Jukka K. Korpela <jkorpela@cs.tut.fi> wrote:

>On Thu, 28 Aug 2003, Terje Bless wrote:
>>-----BEGIN PGP SIGNED MESSAGE-----
>
>Please don't. You gain nothing but confusion among some people.

Oh? I have some specific reasons for PGP signing my messages, but perhaps if
you elaborated a bit on what you mean I would have reason to reconsider?


>><http://validator.w3.org:8001/>
>
>It claims that my main page http://www.cs.tut.fi/~jkorpela/ is not
>valid, claiming that h1 is not allowed without a preceding <body>.
>
>It also claims that some end tags must not be omitted because "OMITTAG
>NO was specified".
>
>This is undescribably absurd.
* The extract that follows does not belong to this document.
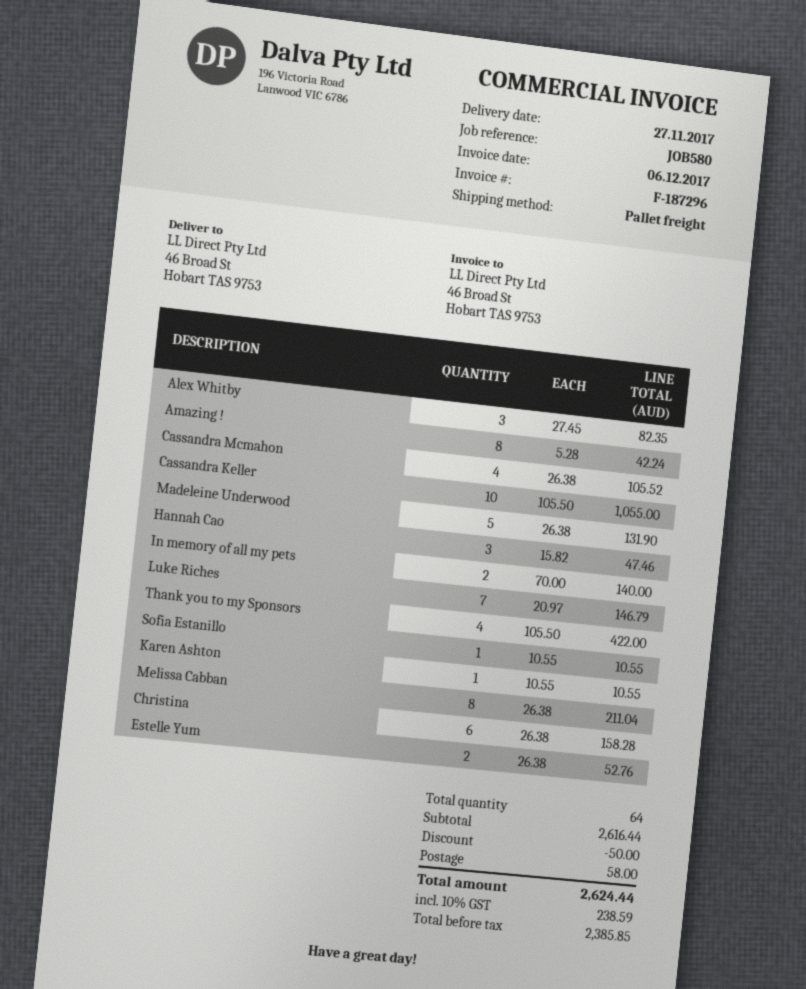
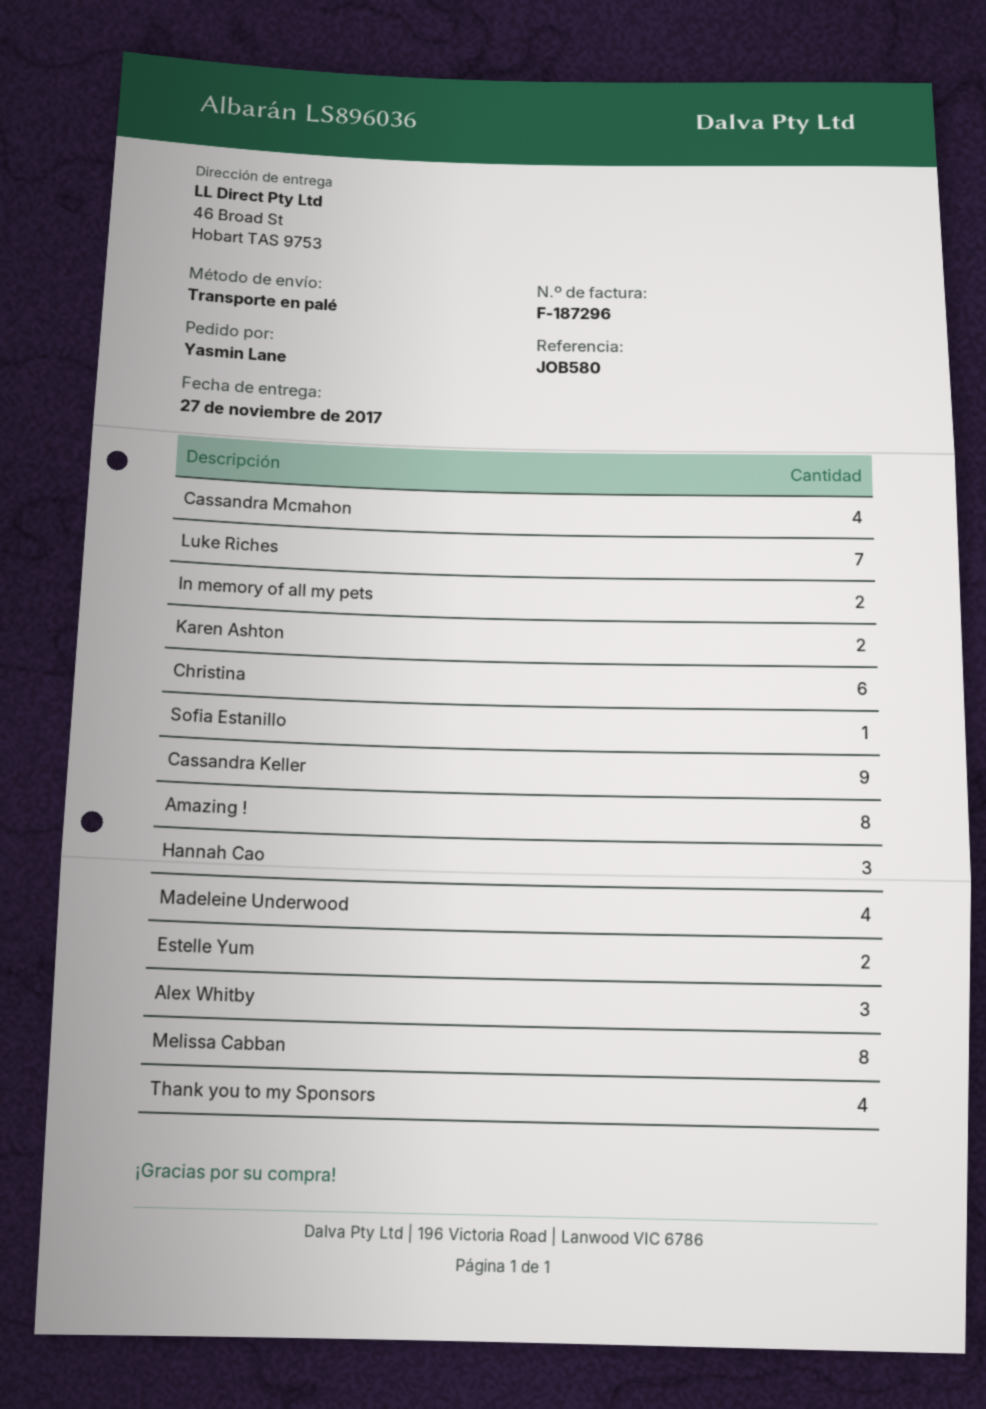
Cassandra Keller: 10 -> 9
Madeleine Underwood: 5 -> 4
Karen Ashton: 1 -> 2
It ain't no 1st of April!

Well, as others have explained, you are seeing the effects of the new «Fussy
Parsing» mode. Given I know you are familiar with the concepts I'll take it
your complaint is rather that it was misleading in the test case you
attempted; correct?

In response, let me summarize the points brought forward by Nick, Jim, and
Olivier:

* The new «Fussy Parsing» mode is an optional additional check.
  It is the beginnings of adding back the equivalent of the «Weblint»
  option that used to be avilable, but which had to be removed because
  it was too badly out of touch with reality.

* That the «Fussy Parsing» is enabled quietly and by default when
  submitting an URL from the front page is a mistake (a bug).
  Note that this only affects URLs submitted through the form on
  the front page of the Beta; «/check?uri=referer» is not affected
  and on the «Advanced Form» the option is visible and can be disabled.

* At some suitable point during the beta test — most likely coinciding
  with other updates and bug fixes — the relevant checkbox will be made
  visible, but still enabled by default to garner feedback and wider
  testing of this new feature. By the time we go to final release, it
  is likely that it will be disabled by default and possibly relegated
  to only the «Advanced Form». This is exactly what beta testing is for;
  to determine the exact disposition of this type of change.

* The presentation of the results when «Fussy Parsing» is enabled
  appear to not be satisfactory. This will be rectified to the
  extent possible before release. If you have suggestions for how
  to improve it they would be most welcome.

And as final note, the «Fussy Parsing» did *exactly* what it was intended to
do with your page! It told you that you had omitted the start and end tags for
the «body» element. I'm sure you were aware of this and had quite possibly
omitted them on purpose, but then you're hardly the target of this new
feature. As the release notes said; it's not a parse mode for fussy people,
it's a parse mode that is fussy so that you don't have to be!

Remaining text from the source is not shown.